- Task item: Copy all entries exactly, and wherever an entry holds a picture, leave that picture out.

- Data to examine:
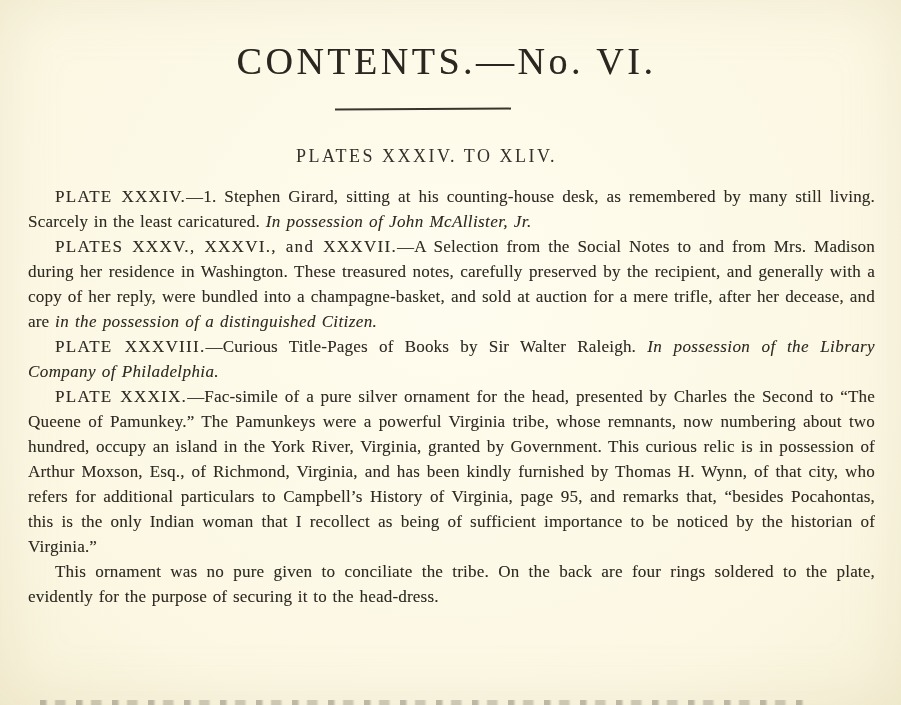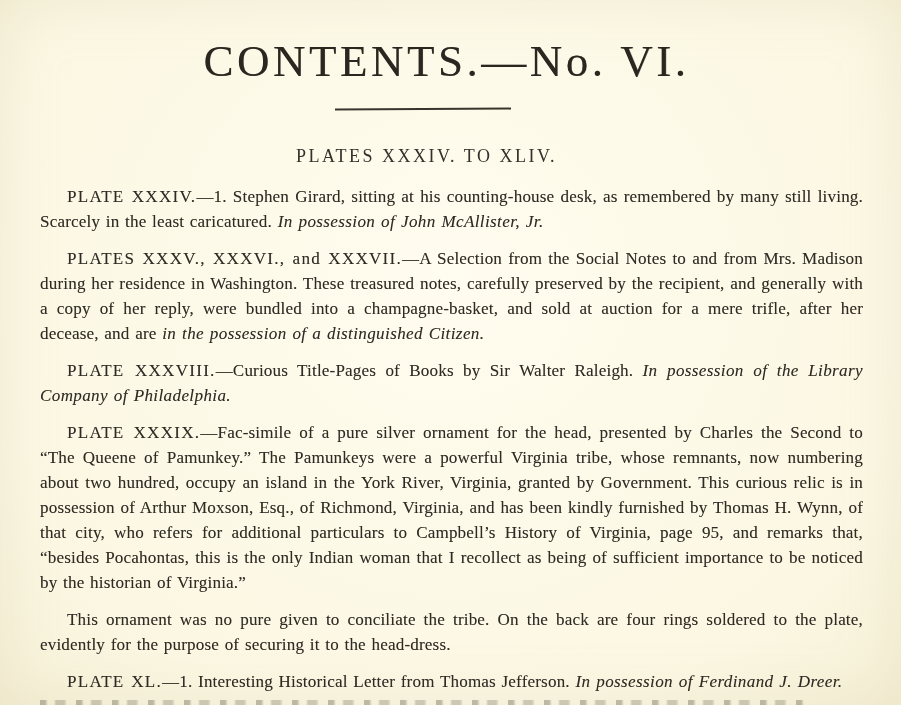--- a/index.html
+++ b/index.html
@@ -15,21 +15,21 @@
     background: #fdfae9;
     background-image: radial-gradient(ellipse at 50% 40%, rgba(255,253,240,0.9) 0%, rgba(250,245,222,0.6) 75%, rgba(244,238,210,0.8) 100%);
     box-shadow: inset 0 0 60px rgba(205,192,150,0.22);
     overflow: hidden;
     font-family: "Liberation Serif", "DejaVu Serif", serif;
     color: #2f2b24;
   }
   .title {
     margin: 40px 8px 0 0;
     text-align: center;
-    font-size: 45px;
+    font-size: 38px;
     font-weight: 500;
     letter-spacing: 3.5px;
     line-height: 42px;
     color: #2b2720;
     text-shadow: 0.3px 0.3px 0.4px rgba(43,39,32,0.4);
   }
   .rule {
     width: 176px;
     height: 2px;
     margin: 26px auto 0 auto;
@@ -49,21 +49,21 @@
   .body {
     margin: 16px 26px 0 28px;
     font-size: 17px;
     line-height: 25px;
     text-align: justify;
     word-spacing: 1.2px;
     letter-spacing: 0.2px;
     text-shadow: 0.2px 0.2px 0.3px rgba(47,43,36,0.32);
   }
   .para {
-    margin: 12px;
+    margin: 0;
     text-indent: 27px;
   }
   .seg-plate {
     letter-spacing: 1.3px;
   }
   .seg-regular {}
   .seg-italic {
     font-style: italic;
     letter-spacing: 0.4px;
   }
@@ -90,16 +90,15 @@
 <div class="page">
   <h1 class="title">CONTENTS.—No. VI.</h1>
   <div class="rule"></div>
   <h2 class="subtitle">PLATES XXXIV. TO XLIV.</h2>
   <div class="body" id="contents-body">
       <p class="para"><span class="seg-plate">PLATE XXXIV.</span><span class="seg-regular">—1. Stephen Girard, sitting at his counting-house desk, as remembered by many still living. Scarcely in the least caricatured. </span><span class="seg-italic">In possession of John McAllister, Jr.</span></p>
       <p class="para"><span class="seg-plate">PLATES XXXV., XXXVI., and XXXVII.</span><span class="seg-regular">—A Selection from the Social Notes to and from Mrs. Madison during her residence in Washington. These treasured notes, carefully preserved by the recipient, and generally with a copy of her reply, were bundled into a champagne-basket, and sold at auction for a mere trifle, after her decease, and are </span><span class="seg-italic">in the possession of a distinguished Citizen.</span></p>
       <p class="para"><span class="seg-plate">PLATE XXXVIII.</span><span class="seg-regular">—Curious Title-Pages of Books by Sir Walter Raleigh. </span><span class="seg-italic">In possession of the Library Company of Philadelphia.</span></p>
       <p class="para"><span class="seg-plate">PLATE XXXIX.</span><span class="seg-regular">—Fac-simile of a pure silver ornament for the head, presented by Charles the Second to “The Queene of Pamunkey.” The Pamunkeys were a powerful Virginia tribe, whose remnants, now numbering about two hundred, occupy an island in the York River, Virginia, granted by Government. This curious relic is in possession of Arthur Moxson, Esq., of Richmond, Virginia, and has been kindly furnished by Thomas H. Wynn, of that city, who refers for additional particulars to Campbell’s History of Virginia, page 95, and remarks that, “besides Pocahontas, this is the only Indian woman that I recollect as being of sufficient importance to be noticed by the historian of Virginia.”</span></p>
       <p class="para"><span class="seg-regular">This ornament was no pure given to conciliate the tribe. On the back are four rings soldered to the plate, evidently for the purpose of securing it to the head-dress.</span></p>
-      <p class="para"><span class="seg-plate">PLATE XL.</span><span class="seg-regular">—1. Interesting Historical Letter from Thomas Jefferson. </span><span class="seg-italic">In possession of Ferdinand J. Dreer.</span></p>
     </div>
   <div class="clipped-line"></div>
 </div>
 
 </body></html>

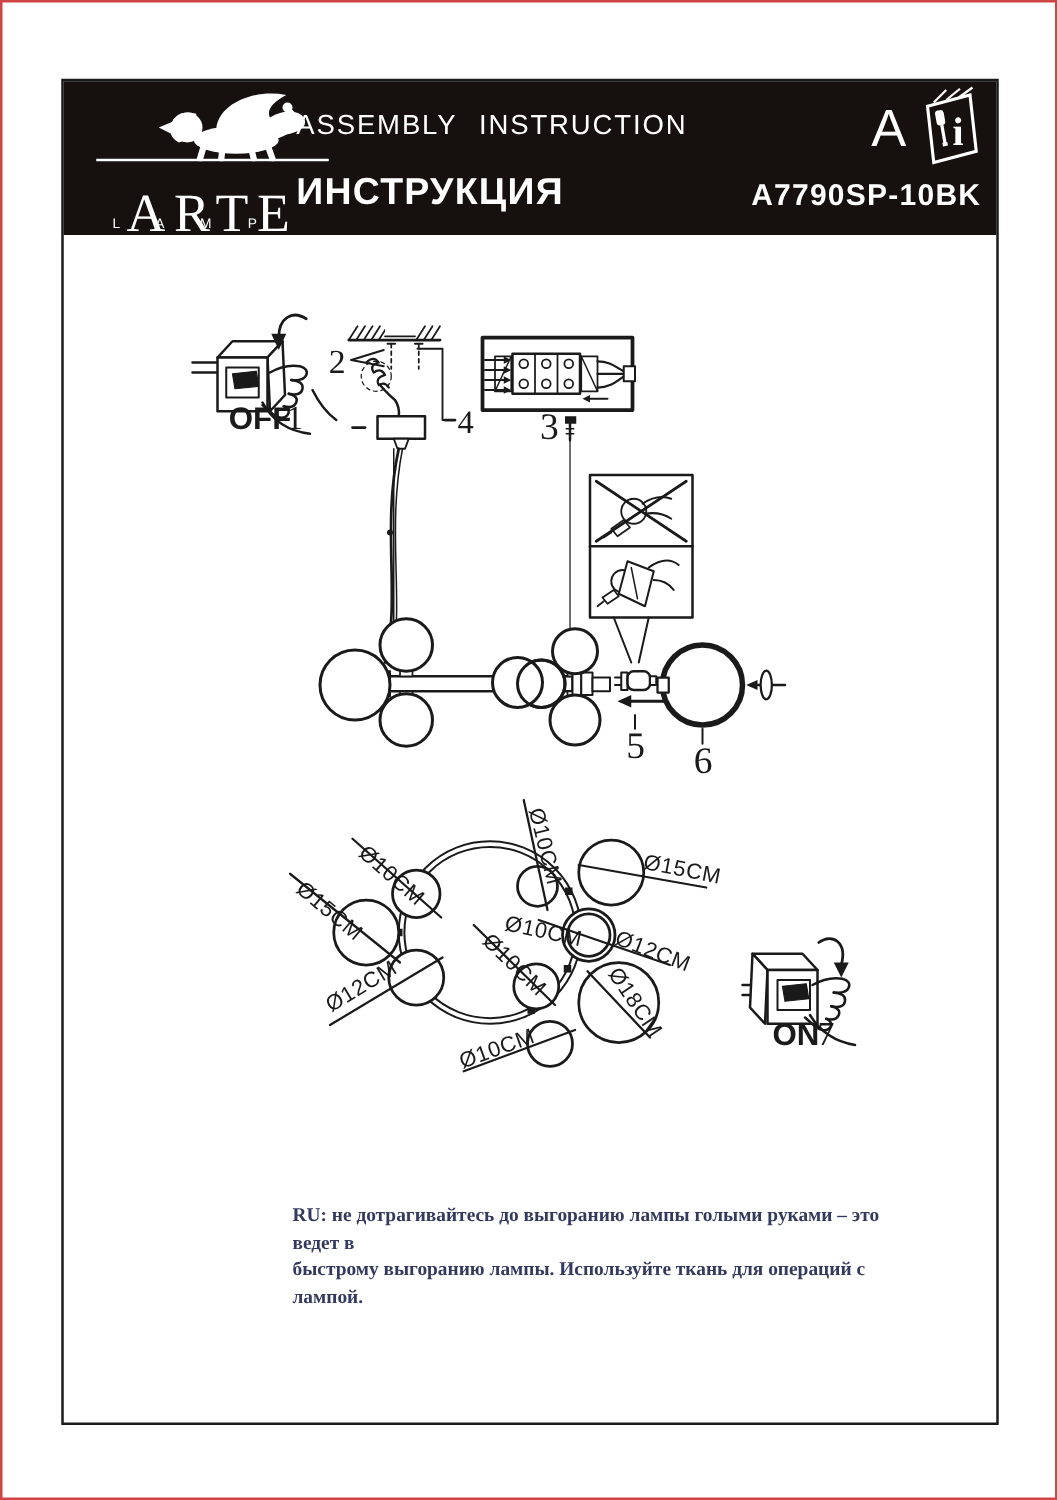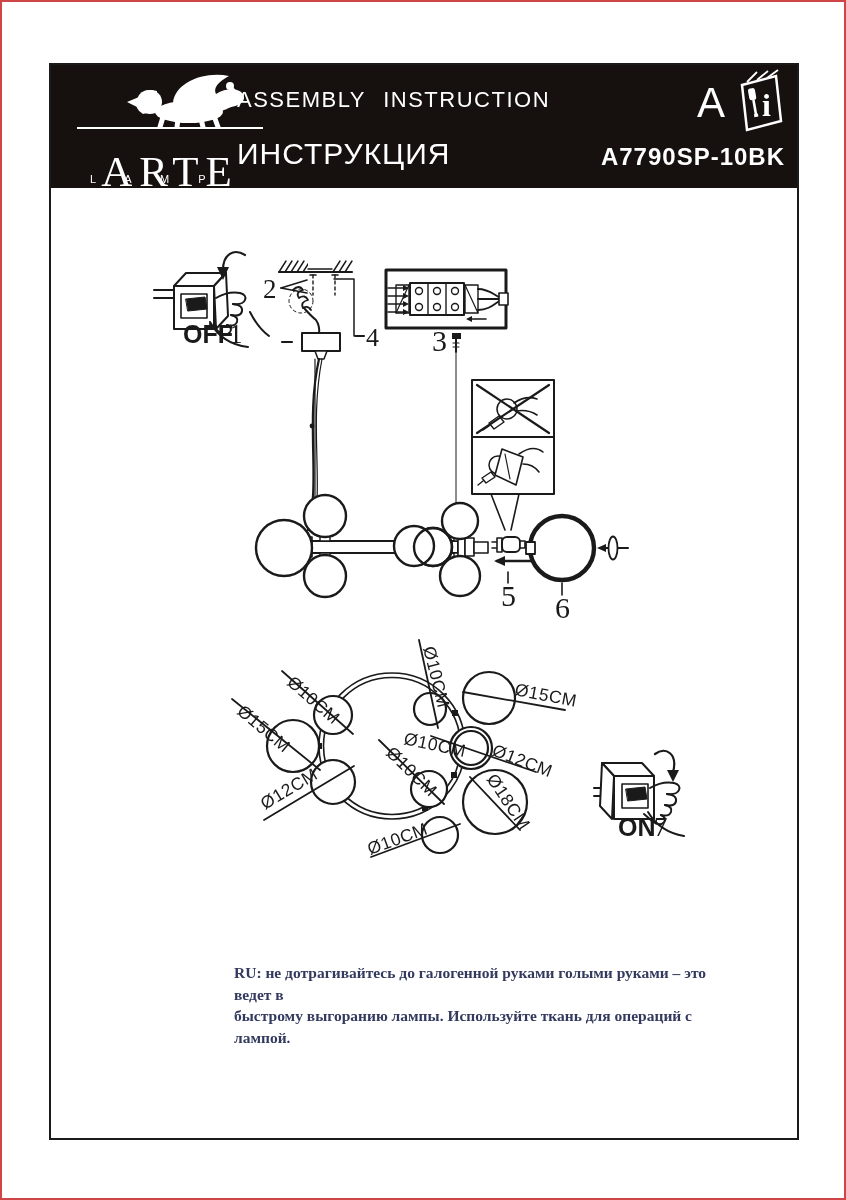--- a/index.html
+++ b/index.html
@@ -24,21 +24,21 @@
   }
   .band .brand-tagline{
     position:absolute;left:26px;top:108px;width:186px;text-align:left;
     font-size:11px;letter-spacing:13px;text-indent:13px;
   }
   .band .title-en{
     position:absolute;left:186px;top:22px;font-size:22px;letter-spacing:1.5px;
     word-spacing:10px;font-weight:500;
   }
   .band .title-ru{
-    position:absolute;left:186px;top:72px;font-size:30px;letter-spacing:1px;font-weight:400;
+    position:absolute;left:186px;top:72px;font-size:30px;letter-spacing:1px;font-weight:700;
   }
   .band .model{
     position:absolute;right:12px;top:78px;font-size:24px;font-weight:bold;letter-spacing:1px;
   }
   .band .revision{
     position:absolute;left:646px;top:14px;font-size:42px;font-weight:400;
   }
   .band .manual-icon{position:absolute;left:684px;top:3px;}
   .diagram-layer{position:absolute;left:0;top:0;pointer-events:none;}
   .warnings{
@@ -98,21 +98,21 @@
         <g transform="rotate(-10 19 34)" fill="#ffffff">
           <rect x="15" y="20" width="7" height="12" rx="2.5"></rect>
           <rect x="17.5" y="32" width="2.6" height="15"></rect>
           <rect x="16.8" y="46" width="4" height="3"></rect>
         </g>
         <text x="27" y="48" font-family="Liberation Serif, serif" font-size="32" font-weight="bold" fill="#ffffff">i</text>
       </svg>
     </div>
 
     <div class="warnings">
-      <div>RU: не дотрагивайтесь до галогенной руками голыми руками – это ведет в</div>
+      <div>RU: не дотрагивайтесь до выгоранию лампы голыми руками – это ведет в</div>
       <div>быстрому выгоранию лампы. Используйте ткань для операций с лампой.</div>
       <div class="gap"></div>
     </div>
   </div>
 
   <svg class="diagram-layer" width="846" height="1200" viewBox="0 0 846 1200">
     <defs></defs>
     <g stroke="#1a1a1a" fill="none" stroke-linecap="round" stroke-linejoin="round">
 
       <g>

- Response to the task:
--- a/index.html
+++ b/index.html
@@ -15,21 +15,21 @@
     background: #fdfae9;
     background-image: radial-gradient(ellipse at 50% 40%, rgba(255,253,240,0.9) 0%, rgba(250,245,222,0.6) 75%, rgba(244,238,210,0.8) 100%);
     box-shadow: inset 0 0 60px rgba(205,192,150,0.22);
     overflow: hidden;
     font-family: "Liberation Serif", "DejaVu Serif", serif;
     color: #2f2b24;
   }
   .title {
     margin: 40px 8px 0 0;
     text-align: center;
-    font-size: 45px;
+    font-size: 38px;
     font-weight: 500;
     letter-spacing: 3.5px;
     line-height: 42px;
     color: #2b2720;
     text-shadow: 0.3px 0.3px 0.4px rgba(43,39,32,0.4);
   }
   .rule {
     width: 176px;
     height: 2px;
     margin: 26px auto 0 auto;
@@ -49,21 +49,21 @@
   .body {
     margin: 16px 26px 0 28px;
     font-size: 17px;
     line-height: 25px;
     text-align: justify;
     word-spacing: 1.2px;
     letter-spacing: 0.2px;
     text-shadow: 0.2px 0.2px 0.3px rgba(47,43,36,0.32);
   }
   .para {
-    margin: 12px;
+    margin: 0;
     text-indent: 27px;
   }
   .seg-plate {
     letter-spacing: 1.3px;
   }
   .seg-regular {}
   .seg-italic {
     font-style: italic;
     letter-spacing: 0.4px;
   }
@@ -90,16 +90,15 @@
 <div class="page">
   <h1 class="title">CONTENTS.—No. VI.</h1>
   <div class="rule"></div>
   <h2 class="subtitle">PLATES XXXIV. TO XLIV.</h2>
   <div class="body" id="contents-body">
       <p class="para"><span class="seg-plate">PLATE XXXIV.</span><span class="seg-regular">—1. Stephen Girard, sitting at his counting-house desk, as remembered by many still living. Scarcely in the least caricatured. </span><span class="seg-italic">In possession of John McAllister, Jr.</span></p>
       <p class="para"><span class="seg-plate">PLATES XXXV., XXXVI., and XXXVII.</span><span class="seg-regular">—A Selection from the Social Notes to and from Mrs. Madison during her residence in Washington. These treasured notes, carefully preserved by the recipient, and generally with a copy of her reply, were bundled into a champagne-basket, and sold at auction for a mere trifle, after her decease, and are </span><span class="seg-italic">in the possession of a distinguished Citizen.</span></p>
       <p class="para"><span class="seg-plate">PLATE XXXVIII.</span><span class="seg-regular">—Curious Title-Pages of Books by Sir Walter Raleigh. </span><span class="seg-italic">In possession of the Library Company of Philadelphia.</span></p>
       <p class="para"><span class="seg-plate">PLATE XXXIX.</span><span class="seg-regular">—Fac-simile of a pure silver ornament for the head, presented by Charles the Second to “The Queene of Pamunkey.” The Pamunkeys were a powerful Virginia tribe, whose remnants, now numbering about two hundred, occupy an island in the York River, Virginia, granted by Government. This curious relic is in possession of Arthur Moxson, Esq., of Richmond, Virginia, and has been kindly furnished by Thomas H. Wynn, of that city, who refers for additional particulars to Campbell’s History of Virginia, page 95, and remarks that, “besides Pocahontas, this is the only Indian woman that I recollect as being of sufficient importance to be noticed by the historian of Virginia.”</span></p>
       <p class="para"><span class="seg-regular">This ornament was no pure given to conciliate the tribe. On the back are four rings soldered to the plate, evidently for the purpose of securing it to the head-dress.</span></p>
-      <p class="para"><span class="seg-plate">PLATE XL.</span><span class="seg-regular">—1. Interesting Historical Letter from Thomas Jefferson. </span><span class="seg-italic">In possession of Ferdinand J. Dreer.</span></p>
     </div>
   <div class="clipped-line"></div>
 </div>
 
 </body></html>

--- a/index.html
+++ b/index.html
@@ -24,21 +24,21 @@
   }
   .band .brand-tagline{
     position:absolute;left:26px;top:108px;width:186px;text-align:left;
     font-size:11px;letter-spacing:13px;text-indent:13px;
   }
   .band .title-en{
     position:absolute;left:186px;top:22px;font-size:22px;letter-spacing:1.5px;
     word-spacing:10px;font-weight:500;
   }
   .band .title-ru{
-    position:absolute;left:186px;top:72px;font-size:30px;letter-spacing:1px;font-weight:400;
+    position:absolute;left:186px;top:72px;font-size:30px;letter-spacing:1px;font-weight:700;
   }
   .band .model{
     position:absolute;right:12px;top:78px;font-size:24px;font-weight:bold;letter-spacing:1px;
   }
   .band .revision{
     position:absolute;left:646px;top:14px;font-size:42px;font-weight:400;
   }
   .band .manual-icon{position:absolute;left:684px;top:3px;}
   .diagram-layer{position:absolute;left:0;top:0;pointer-events:none;}
   .warnings{
@@ -98,21 +98,21 @@
         <g transform="rotate(-10 19 34)" fill="#ffffff">
           <rect x="15" y="20" width="7" height="12" rx="2.5"></rect>
           <rect x="17.5" y="32" width="2.6" height="15"></rect>
           <rect x="16.8" y="46" width="4" height="3"></rect>
         </g>
         <text x="27" y="48" font-family="Liberation Serif, serif" font-size="32" font-weight="bold" fill="#ffffff">i</text>
       </svg>
     </div>
 
     <div class="warnings">
-      <div>RU: не дотрагивайтесь до галогенной руками голыми руками – это ведет в</div>
+      <div>RU: не дотрагивайтесь до выгоранию лампы голыми руками – это ведет в</div>
       <div>быстрому выгоранию лампы. Используйте ткань для операций с лампой.</div>
       <div class="gap"></div>
     </div>
   </div>
 
   <svg class="diagram-layer" width="846" height="1200" viewBox="0 0 846 1200">
     <defs></defs>
     <g stroke="#1a1a1a" fill="none" stroke-linecap="round" stroke-linejoin="round">
 
       <g>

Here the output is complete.